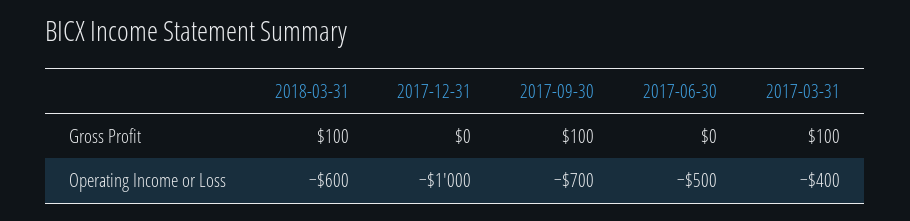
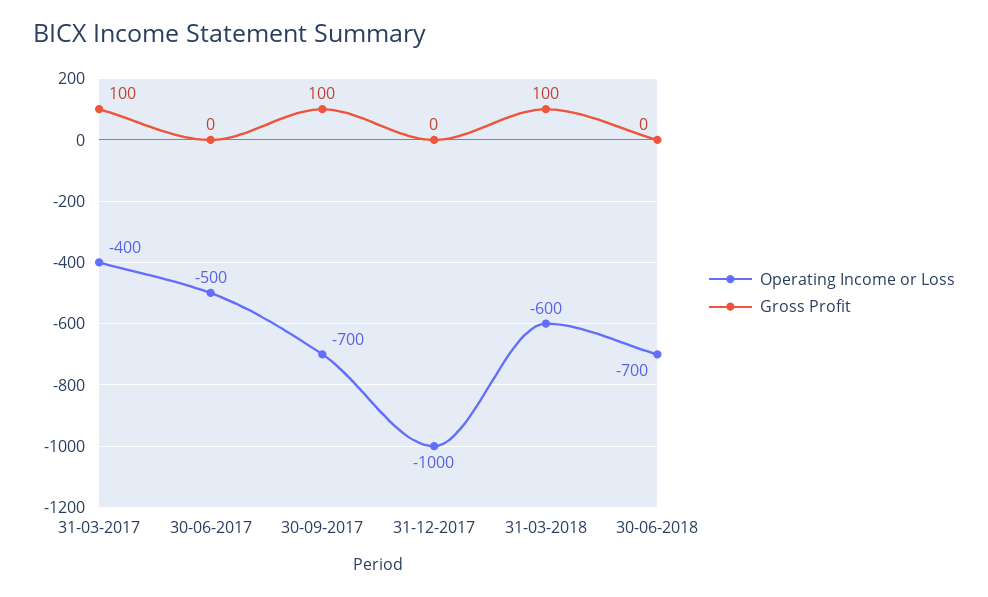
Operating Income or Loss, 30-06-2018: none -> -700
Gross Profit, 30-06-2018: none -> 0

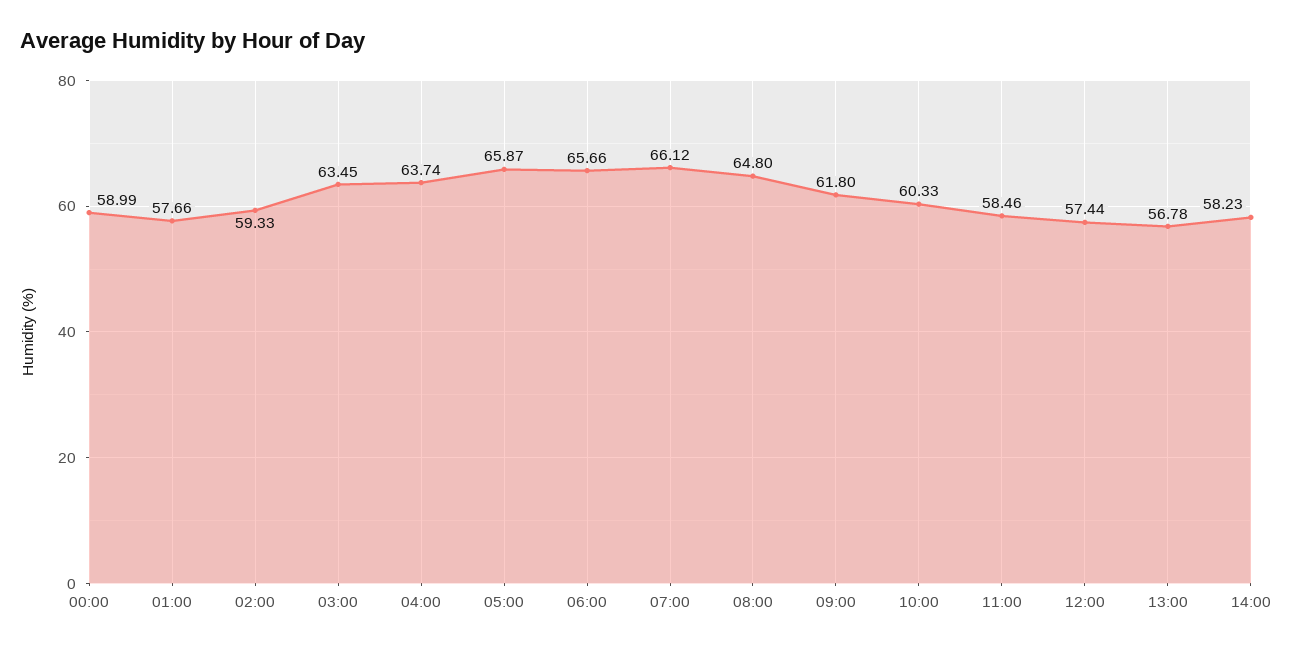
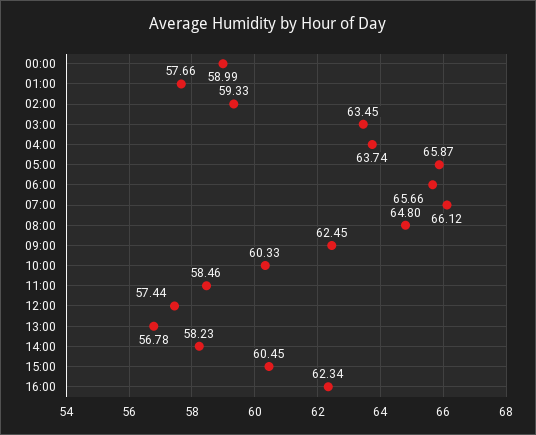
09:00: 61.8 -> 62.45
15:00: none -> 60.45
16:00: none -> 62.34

- [Your assignment]
With the pictures left aside, set down each entry above exactly as it stands.

- [Response below]
Operating Income or Loss, 30-06-2018: none -> -700
Gross Profit, 30-06-2018: none -> 0

09:00: 61.8 -> 62.45
15:00: none -> 60.45
16:00: none -> 62.34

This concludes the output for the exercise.